Everything in the listing below should be written out again exactly, except the pictures.

────────────────────────────────────────

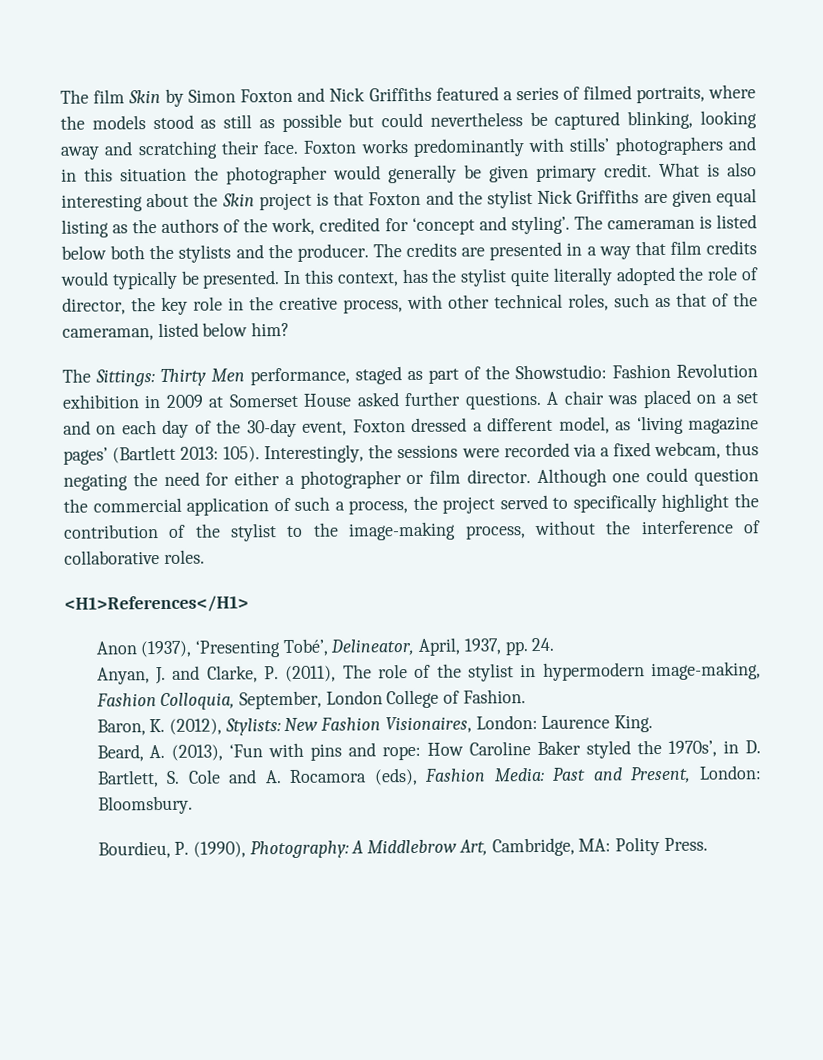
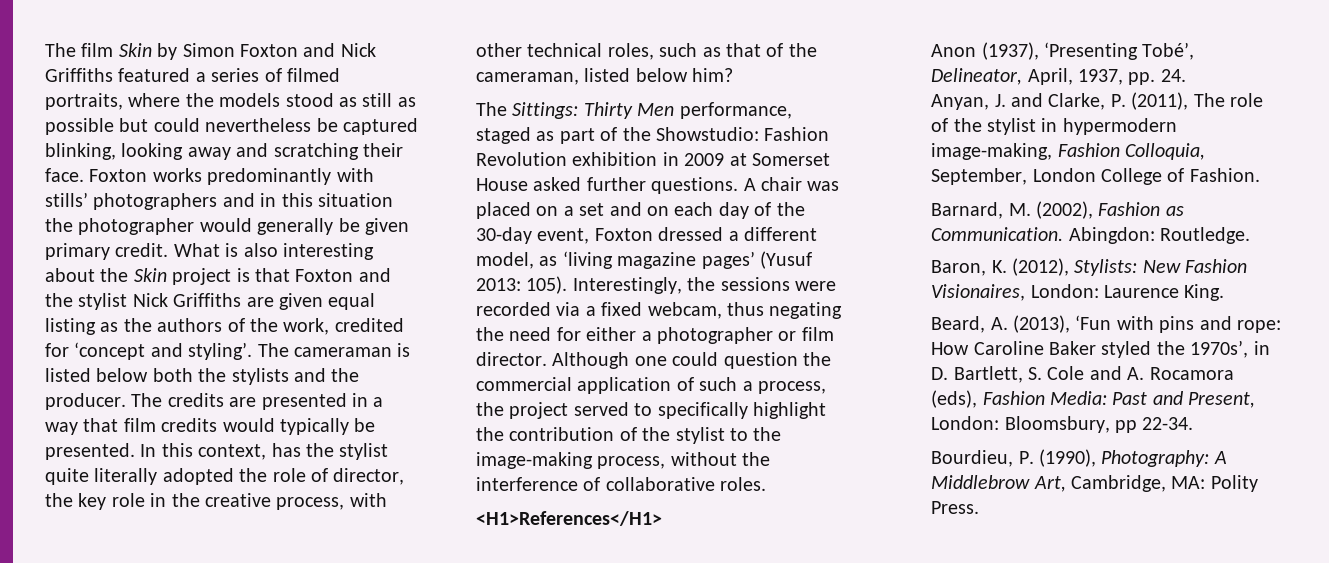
- A chair was placed on a set and on each day of the 30-day event, Foxton dressed a different model, as ‘living magazine pages’ (Bartlett 2013: 105).
+ A chair was placed on a set and on each day of the 30-day event, Foxton dressed a different model, as ‘living magazine pages’ (Yusuf 2013: 105).
+ Barnard, M. (2002), Fashion as Communication. Abingdon: Routledge.
- Beard, A. (2013), ‘Fun with pins and rope: How Caroline Baker styled the 1970s’, in D. Bartlett, S. Cole and A. Rocamora (eds), Fashion Media: Past and Present, London: Bloomsbury.
+ Beard, A. (2013), ‘Fun with pins and rope: How Caroline Baker styled the 1970s’, in D. Bartlett, S. Cole and A. Rocamora (eds), Fashion Media: Past and Present, London: Bloomsbury, pp 22-34.

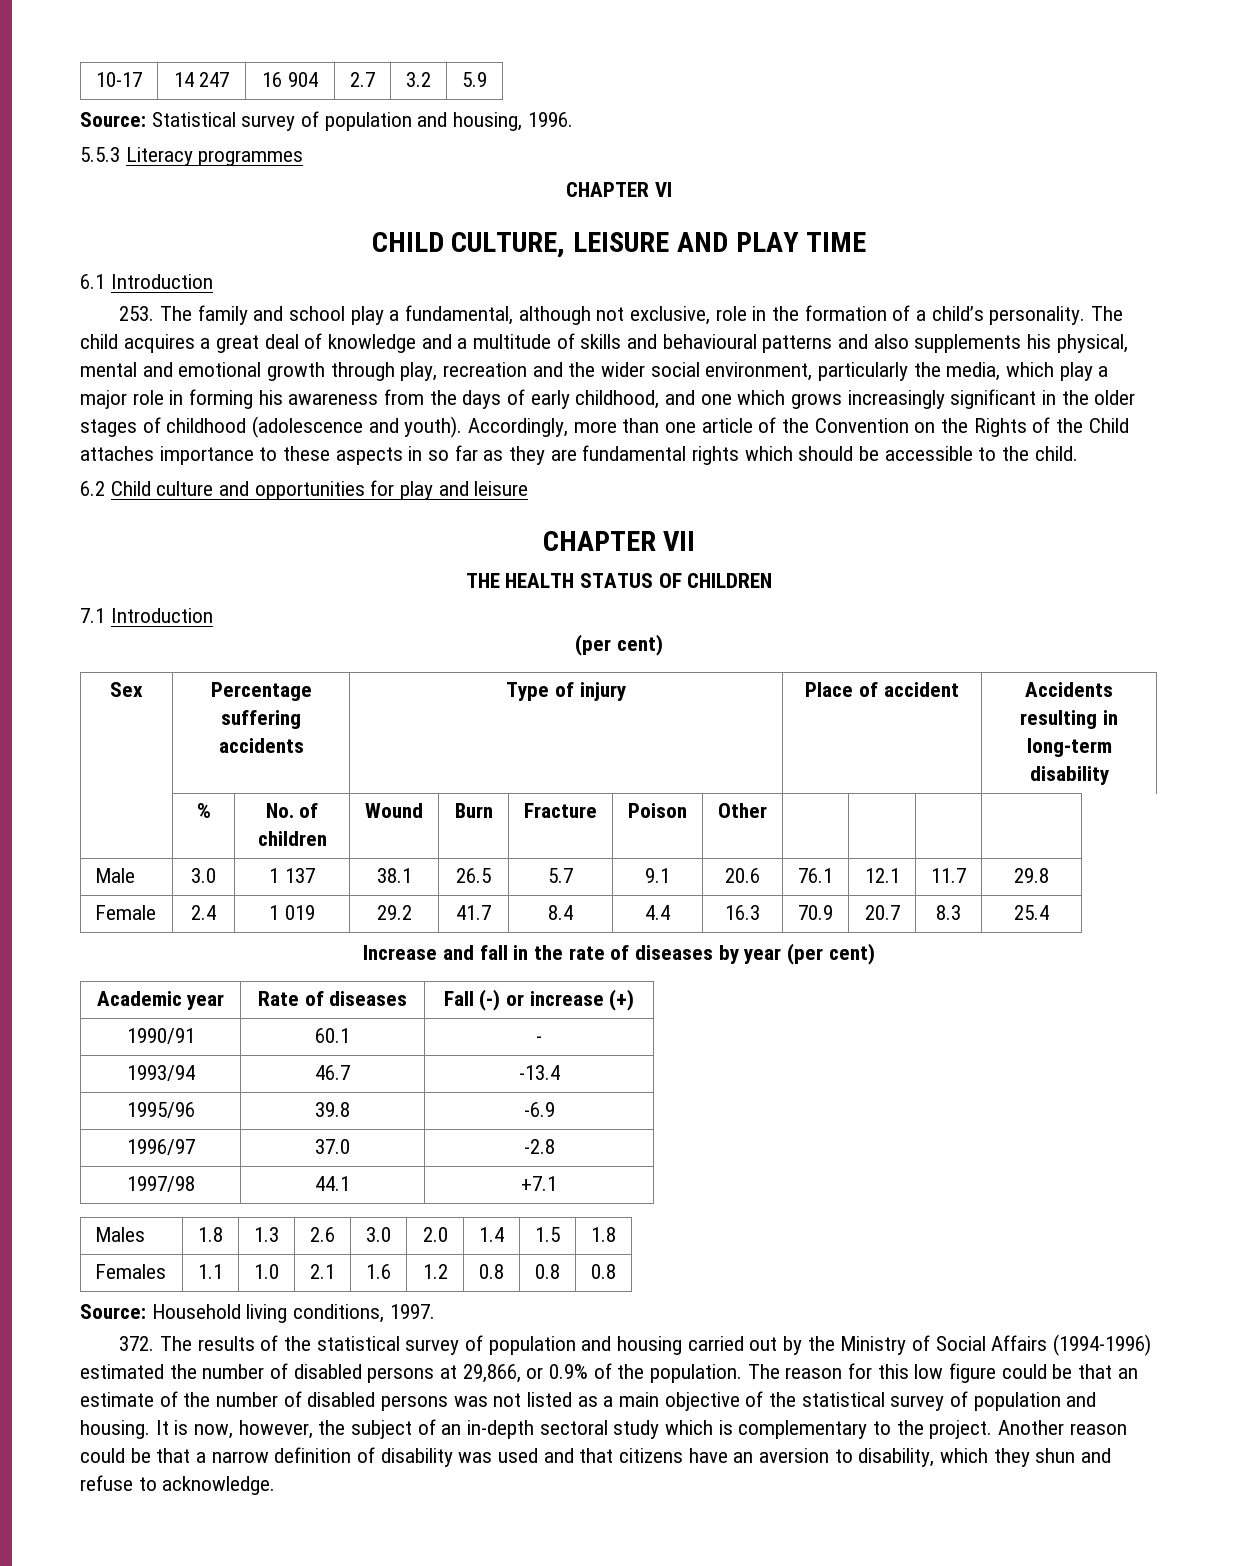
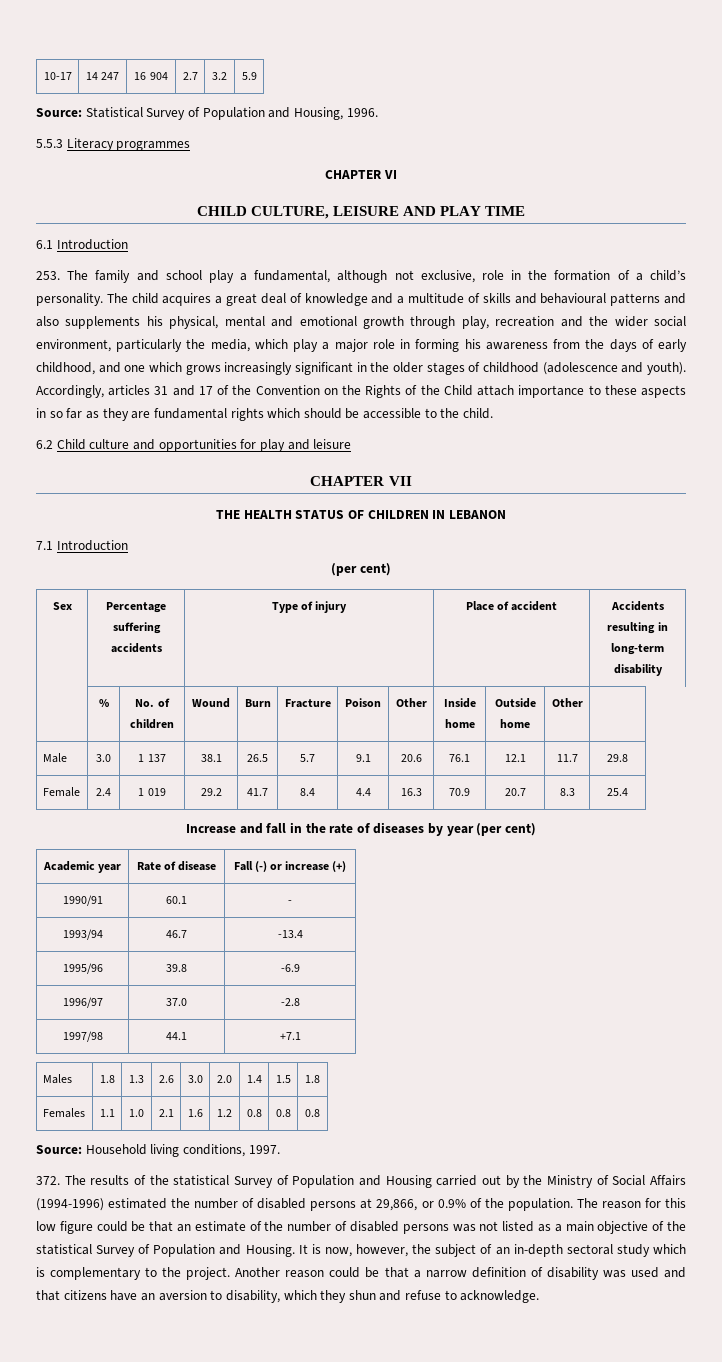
- Source: Statistical survey of population and housing, 1996.
+ Source: Statistical Survey of Population and Housing, 1996.
- Accordingly, more than one article of the Convention on the Rights of the Child attaches importance to these aspects in so far as they are fundamental rights which should be accessible to the child.
+ Accordingly, articles 31 and 17 of the Convention on the Rights of the Child attach importance to these aspects in so far as they are fundamental rights which should be accessible to the child.
- THE HEALTH STATUS OF CHILDREN
+ THE HEALTH STATUS OF CHILDREN IN LEBANON
- | % | No. of children | Wound | Burn | Fracture | Poison | Other | | | |
+ | % | No. of children | Wound | Burn | Fracture | Poison | Other | Inside home | Outside home | Other |
- Academic year | Rate of diseases | Fall (-) or increase (+)
+ Academic year | Rate of disease | Fall (-) or increase (+)
- 372. The results of the statistical survey of population and housing carried out by the Ministry of Social Affairs (1994-1996) estimated the number of disabled persons at 29,866, or 0.9% of the population.
+ 372. The results of the statistical Survey of Population and Housing carried out by the Ministry of Social Affairs (1994-1996) estimated the number of disabled persons at 29,866, or 0.9% of the population.
- The reason for this low figure could be that an estimate of the number of disabled persons was not listed as a main objective of the statistical survey of population and housing.
+ The reason for this low figure could be that an estimate of the number of disabled persons was not listed as a main objective of the statistical Survey of Population and Housing.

────────────────────────────────────────

SOLUTION FOR THIS TASK
- A chair was placed on a set and on each day of the 30-day event, Foxton dressed a different model, as ‘living magazine pages’ (Bartlett 2013: 105).
+ A chair was placed on a set and on each day of the 30-day event, Foxton dressed a different model, as ‘living magazine pages’ (Yusuf 2013: 105).
+ Barnard, M. (2002), Fashion as Communication. Abingdon: Routledge.
- Beard, A. (2013), ‘Fun with pins and rope: How Caroline Baker styled the 1970s’, in D. Bartlett, S. Cole and A. Rocamora (eds), Fashion Media: Past and Present, London: Bloomsbury.
+ Beard, A. (2013), ‘Fun with pins and rope: How Caroline Baker styled the 1970s’, in D. Bartlett, S. Cole and A. Rocamora (eds), Fashion Media: Past and Present, London: Bloomsbury, pp 22-34.

- Source: Statistical survey of population and housing, 1996.
+ Source: Statistical Survey of Population and Housing, 1996.
- Accordingly, more than one article of the Convention on the Rights of the Child attaches importance to these aspects in so far as they are fundamental rights which should be accessible to the child.
+ Accordingly, articles 31 and 17 of the Convention on the Rights of the Child attach importance to these aspects in so far as they are fundamental rights which should be accessible to the child.
- THE HEALTH STATUS OF CHILDREN
+ THE HEALTH STATUS OF CHILDREN IN LEBANON
- | % | No. of children | Wound | Burn | Fracture | Poison | Other | | | |
+ | % | No. of children | Wound | Burn | Fracture | Poison | Other | Inside home | Outside home | Other |
- Academic year | Rate of diseases | Fall (-) or increase (+)
+ Academic year | Rate of disease | Fall (-) or increase (+)
- 372. The results of the statistical survey of population and housing carried out by the Ministry of Social Affairs (1994-1996) estimated the number of disabled persons at 29,866, or 0.9% of the population.
+ 372. The results of the statistical Survey of Population and Housing carried out by the Ministry of Social Affairs (1994-1996) estimated the number of disabled persons at 29,866, or 0.9% of the population.
- The reason for this low figure could be that an estimate of the number of disabled persons was not listed as a main objective of the statistical survey of population and housing.
+ The reason for this low figure could be that an estimate of the number of disabled persons was not listed as a main objective of the statistical Survey of Population and Housing.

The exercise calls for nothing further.